David Sweatt, university of Alabama
Kat - This month I’m reporting back again from the Genetics Society Spring meeting, which was held at the beginning of April at the Royal Society in London. Called “Psychiatric Genetics: Pathways and Prospects”, the meeting featured talks from leading scientists from around the world, discussing how genetic research is shedding light on mental illness and improving life for sufferers.One speaker was Dr David Sweatt, from the University of Alabama, who is researching one of the most fundamental questions in brain research - how we make memories.
David - We’re interested in how experiences especially learning experience impacts gene readout in the brain. That type of gene readout is known to be necessary to make long term memories. And so, we’re interested in the impact of experience on gene transcription in the brain and in particular, focusing on a set of mechanisms call epigenetic molecular mechanisms - those are things like chemical modification of DNA and regulation of the 3-dimensional structure of genes in the brain - and have found that those mechanisms are an important regulator of memory-associated, learning-associated experience dependent alterations in gene readout in the brain.
Kat - So obviously, the challenge is, all our brain cells have the same set of DNA, but they do lots and lots of different things and work lots of different ways. How do you start studying these and unpicking what's actually going on?
David - It is very difficult. There are some new types of approaches that we and others are starting to use where for example, you can use transgenes. You can genetically tag a specific kind of cell or a specific kind of neuron for example that you know is involved in forming a particular kind of memory and then use a procedure called fluorescence activated cell sorting to specifically sort out those specific memory associated cells. And then you can look to see whether the molecular changes that you're interested in happen in that actual specific subset of cells in the brain. That's a new emerging technology but it has promise to solve some of this problem that you're talking about.

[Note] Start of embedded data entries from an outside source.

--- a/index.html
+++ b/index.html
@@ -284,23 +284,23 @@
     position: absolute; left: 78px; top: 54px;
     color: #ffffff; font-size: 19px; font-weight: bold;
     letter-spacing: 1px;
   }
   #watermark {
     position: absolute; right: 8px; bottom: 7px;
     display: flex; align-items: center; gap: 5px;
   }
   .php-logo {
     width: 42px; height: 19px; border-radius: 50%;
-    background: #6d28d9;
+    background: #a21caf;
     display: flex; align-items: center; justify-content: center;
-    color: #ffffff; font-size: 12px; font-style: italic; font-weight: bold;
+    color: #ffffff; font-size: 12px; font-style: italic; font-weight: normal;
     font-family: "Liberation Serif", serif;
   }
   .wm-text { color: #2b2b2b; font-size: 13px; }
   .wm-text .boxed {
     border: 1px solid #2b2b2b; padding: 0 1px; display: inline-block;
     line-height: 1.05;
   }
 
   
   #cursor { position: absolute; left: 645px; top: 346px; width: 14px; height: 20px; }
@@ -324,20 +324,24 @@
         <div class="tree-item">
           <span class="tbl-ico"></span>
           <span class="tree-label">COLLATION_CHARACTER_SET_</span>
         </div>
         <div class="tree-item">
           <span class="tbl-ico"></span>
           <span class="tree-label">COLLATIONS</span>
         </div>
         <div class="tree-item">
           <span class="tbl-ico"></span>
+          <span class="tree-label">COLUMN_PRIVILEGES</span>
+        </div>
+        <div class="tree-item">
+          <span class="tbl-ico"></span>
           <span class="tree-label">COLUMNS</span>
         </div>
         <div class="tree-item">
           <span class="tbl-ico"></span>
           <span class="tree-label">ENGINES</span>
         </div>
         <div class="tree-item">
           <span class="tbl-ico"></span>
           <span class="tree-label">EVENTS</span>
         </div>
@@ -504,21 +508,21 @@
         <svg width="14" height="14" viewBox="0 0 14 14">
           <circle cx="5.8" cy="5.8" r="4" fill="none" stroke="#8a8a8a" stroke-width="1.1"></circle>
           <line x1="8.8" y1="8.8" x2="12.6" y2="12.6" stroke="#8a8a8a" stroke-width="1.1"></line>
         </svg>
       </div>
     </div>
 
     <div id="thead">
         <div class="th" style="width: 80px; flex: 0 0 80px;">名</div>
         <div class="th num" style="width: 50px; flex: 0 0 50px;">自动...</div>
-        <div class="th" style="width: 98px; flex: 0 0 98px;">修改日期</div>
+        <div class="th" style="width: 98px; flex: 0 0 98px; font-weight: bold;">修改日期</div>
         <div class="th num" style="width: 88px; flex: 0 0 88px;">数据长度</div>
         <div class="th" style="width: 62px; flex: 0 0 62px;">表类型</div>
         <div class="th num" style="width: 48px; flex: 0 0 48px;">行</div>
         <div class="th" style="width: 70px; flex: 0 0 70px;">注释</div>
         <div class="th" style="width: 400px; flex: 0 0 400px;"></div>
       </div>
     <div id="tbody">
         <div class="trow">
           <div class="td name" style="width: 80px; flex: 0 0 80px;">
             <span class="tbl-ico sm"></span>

Kat - So you're literally pulling out the cells that have made a particular memory. That sounds incredibly powerful. Then how do you look at them? What are you looking for?
David - We are most interested right now in looking for direct chemical reactions that occur with the DNA in the brain – a chemical reaction called DNA methylation, cytosine methylation. So, there are enzymes that put a methyl group on cytosines and those methyl groups, when present, are very powerful regulators of gene readout. And so, we’re interested in trying to identify the specific genes and specific types of cells where those changes happen where there's been this actual chemical reaction with DNA to regulate gene readout associated with memory.

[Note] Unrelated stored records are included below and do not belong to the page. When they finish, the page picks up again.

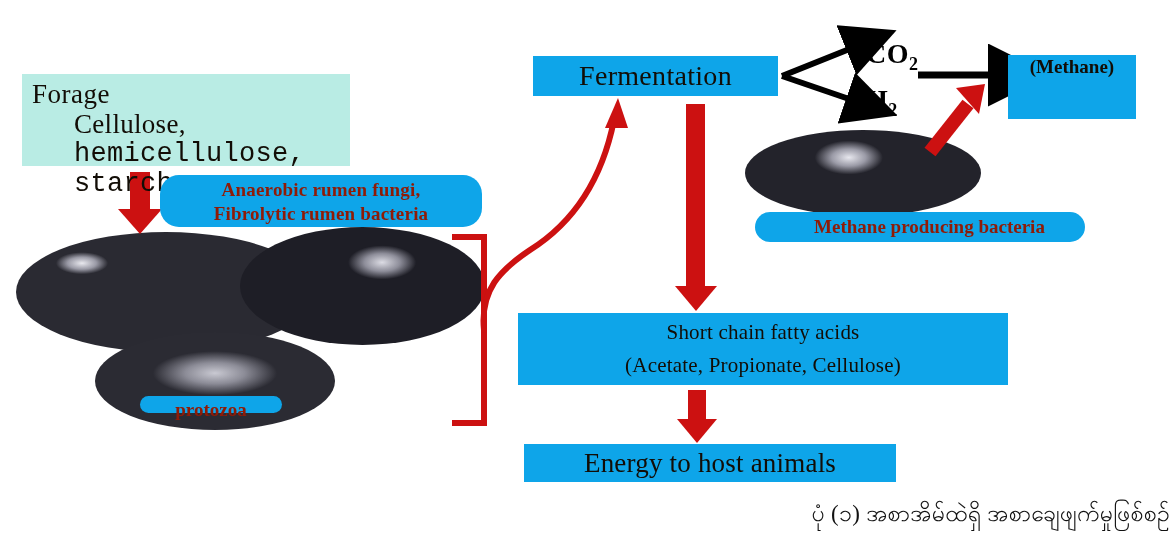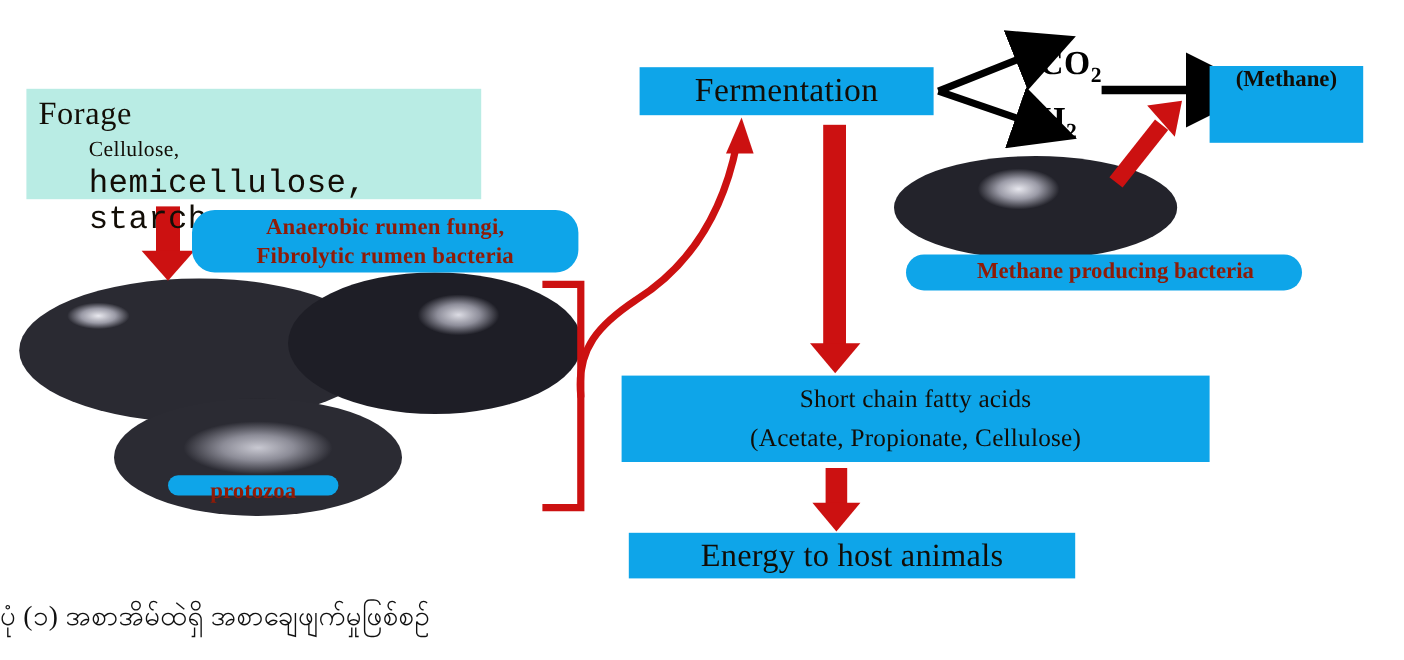--- a/index.html
+++ b/index.html
@@ -6,23 +6,23 @@
   body{width:1170px;height:550px;position:relative;overflow:hidden;
        font-family:"Liberation Serif",serif;color:#000;}
   #stage{position:absolute;left:0;top:0;width:1170px;height:550px;}
 
   .box{position:absolute;box-sizing:border-box;}
   .yellow{background:#0ea5e9;color:#120d06;}
   .teal{background:#b9ece4;color:#120d06;}
   .redtext{color:#8f1b07;border-radius:19px;}
 
   
-  #forage{left:22px;top:74px;width:379px;height:92px;padding:6px 0 0 10px;}
+  #forage{left:22px;top:74px;width:328px;height:92px;padding:6px 0 0 10px;}
   #forage .l1{font-size:27px;line-height:29px;letter-spacing:.5px;}
-  #forage .l2{font-size:18px;line-height:30px;padding-left:42px;letter-spacing:.3px;}
+  #forage .l2{font-size:27px;line-height:30px;padding-left:42px;letter-spacing:.3px;}
   #forage .l3{font-size:27px;line-height:30px;padding-left:42px;letter-spacing:.3px;font-family:Liberation Mono, monospace;}
 
   
   #fungi-label{left:160px;top:175px;width:322px;height:52px;padding-top:3px;text-align:center;}
   #fungi-label div{font-size:19px;line-height:24px;font-weight:bold;letter-spacing:.2px;}
   #protozoa-label{left:140px;top:396px;width:142px;height:17px;text-align:center;}
   #protozoa-label div{font-size:19px;line-height:28px;font-weight:bold;}
   #methanogen-label{left:755px;top:212px;width:330px;height:30px;text-align:center;}
   #methanogen-label div{font-size:19px;line-height:30px;font-weight:bold;padding-left:19px;}
 
@@ -41,21 +41,21 @@
   #energy{left:524px;top:444px;width:372px;height:38px;text-align:center;}
   #energy span{font-size:27px;line-height:38px;letter-spacing:.2px;}
 
   
   .gas{position:absolute;font-size:28px;font-weight:bold;letter-spacing:.5px;}
   .gas sub{font-size:18px;}
   #co2{left:866px;top:38px;}
   #h2{left:866px;top:84px;}
 
   
-  #caption{position:absolute;left:0;top:497px;width:1170px;text-align:left;
+  #caption{position:absolute;left:0;top:497px;width:1170px;text-align:right;
            font-size:23px;line-height:34px;letter-spacing:.3px;color:#111;}
 
   
   .micro{position:absolute;border-radius:50%;overflow:hidden;background:#1a1a1a;}
   #micro-a{left:16px;top:232px;width:300px;height:120px;
     background:
       radial-gradient(ellipse 26px 11px at 22% 26%, #e9e9ef 0%, #9a9aa6 55%, #2a2a32 100%),
       radial-gradient(ellipse 30px 12px at 44% 18%, #dedee6 0%, #8d8d99 58%, #23232b 100%),
       radial-gradient(ellipse 22px 10px at 66% 30%, #e4e4ec 0%, #8a8a96 60%, #202028 100%),
       radial-gradient(ellipse 28px 11px at 82% 22%, #d6d6e0 0%, #84848f 58%, #1e1e26 100%),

Kat - And from what I know of the biology and the chemistry of DNA, this kind of methylation tags, they're usually associated with sort of long term, very static, locking down DNA so genes definitely get switched off. But that doesn’t seem to be what's happening in the brain, is it?
David - Certainly, those types of reactions happen in the brain. They're critically important for keeping a neuron a neuron for example. But it does appear as you said that there's an additional set of mechanisms that can dynamically regulate, put methyl groups on and off of this particular subset of genes that may be important for the plasticity of the cell and how it changes its function in response to a transient signal like a learning event.

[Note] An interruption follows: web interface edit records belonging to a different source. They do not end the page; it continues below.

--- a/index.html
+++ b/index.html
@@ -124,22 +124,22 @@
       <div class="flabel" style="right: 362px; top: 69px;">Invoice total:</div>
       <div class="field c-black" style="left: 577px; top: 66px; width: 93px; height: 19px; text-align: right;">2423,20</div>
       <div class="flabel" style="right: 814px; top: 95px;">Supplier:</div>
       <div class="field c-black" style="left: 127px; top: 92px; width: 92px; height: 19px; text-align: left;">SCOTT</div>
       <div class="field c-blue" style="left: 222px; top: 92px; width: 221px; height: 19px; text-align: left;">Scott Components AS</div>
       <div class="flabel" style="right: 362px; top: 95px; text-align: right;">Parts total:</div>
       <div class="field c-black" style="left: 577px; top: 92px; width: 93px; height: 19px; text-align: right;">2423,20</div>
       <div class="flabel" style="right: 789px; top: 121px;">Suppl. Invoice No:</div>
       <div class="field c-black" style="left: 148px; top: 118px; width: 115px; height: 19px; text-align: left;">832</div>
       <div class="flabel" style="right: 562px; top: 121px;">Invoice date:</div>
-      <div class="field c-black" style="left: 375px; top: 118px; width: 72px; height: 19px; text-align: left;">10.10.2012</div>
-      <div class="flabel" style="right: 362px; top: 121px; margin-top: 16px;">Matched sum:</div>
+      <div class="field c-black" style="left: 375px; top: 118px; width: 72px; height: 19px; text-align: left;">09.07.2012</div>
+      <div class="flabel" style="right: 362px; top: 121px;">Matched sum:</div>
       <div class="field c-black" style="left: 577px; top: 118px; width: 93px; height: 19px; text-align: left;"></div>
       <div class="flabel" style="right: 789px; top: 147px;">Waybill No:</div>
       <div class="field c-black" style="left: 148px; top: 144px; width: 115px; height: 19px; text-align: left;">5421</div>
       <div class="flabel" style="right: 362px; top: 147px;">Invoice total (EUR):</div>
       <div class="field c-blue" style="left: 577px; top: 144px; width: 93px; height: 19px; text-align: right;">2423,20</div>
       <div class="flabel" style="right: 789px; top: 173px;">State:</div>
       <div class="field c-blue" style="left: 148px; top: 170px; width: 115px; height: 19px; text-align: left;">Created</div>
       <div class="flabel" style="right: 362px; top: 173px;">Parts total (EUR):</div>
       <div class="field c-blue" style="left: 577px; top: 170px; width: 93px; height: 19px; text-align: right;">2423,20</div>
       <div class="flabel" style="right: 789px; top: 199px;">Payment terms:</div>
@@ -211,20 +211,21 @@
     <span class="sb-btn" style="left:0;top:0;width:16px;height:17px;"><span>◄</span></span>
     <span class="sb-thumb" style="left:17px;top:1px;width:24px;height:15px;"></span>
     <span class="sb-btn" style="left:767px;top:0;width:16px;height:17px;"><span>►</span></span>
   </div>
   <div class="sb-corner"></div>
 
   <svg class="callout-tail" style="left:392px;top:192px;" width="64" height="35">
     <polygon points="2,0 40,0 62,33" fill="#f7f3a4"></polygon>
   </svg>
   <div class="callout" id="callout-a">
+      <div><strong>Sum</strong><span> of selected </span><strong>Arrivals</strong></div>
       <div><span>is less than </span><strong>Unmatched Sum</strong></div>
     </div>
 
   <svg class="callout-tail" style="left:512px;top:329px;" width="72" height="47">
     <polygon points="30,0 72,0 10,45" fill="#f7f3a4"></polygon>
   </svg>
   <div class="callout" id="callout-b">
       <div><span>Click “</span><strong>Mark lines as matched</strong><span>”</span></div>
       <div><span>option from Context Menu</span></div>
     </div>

Kat - Can you tell me a bit about some of the experiments that you actually do to understand what's going on in the brain? What sort of systems are you using?
David - We try to take an integrated approach and so, almost all of our work involves behaving animals. We use a variety of different behavioural paradigms. Most of them are studying some aspects of learning and memory. We use a variety of spatial learning tests like the kind of classic animal in a maze. We use rats and mice for most of our studies. We use a variety of kind of reward mediated behaviours where the animal learns that if they execute a certain behavioural pattern and they can get a reward. And then we also use some training paradigms where an animal recognises that's in a threatening environment. Clearly, a human’s cognitive function is much more complicated than a rat or a mouse. And so, we’re probably only scratching the surface. But the operating assumption for our work is that there is going to be at least some set of shared molecular and cellular mechanisms that are involved in both animal behaviour and human behaviour.
Kat - How close do you think they are to really understanding how the brain is working at this kind of genetic on and off, what genes are working, what's being switched on when and where?
David - We’re about 1 per cent of the way there I would say. Once you start, you really get in there and use a whole epigenome types of approaches with next generation sequencing, and looking at the whole exome - everything that's being transcribed out of the genome - in memory associated cells and start to then overlay all of the regular kind of transcription factors and everything that's involved. It’s clearly going to be horrendously complex. And so, it’s going to require a lot of heavy lifting in terms of doing the molecular characterisation in terms of the genes and the epigenetic marks that are changing and then a lot of heavy duty computational biology and modelling of that sort of environment - informatics and analysis - to even begin to try and put up together a cohesive, a big picture of the mechanisms reacting with each other and then giving a final output.
Kat - That was David Sweatt, from the University of Alabama.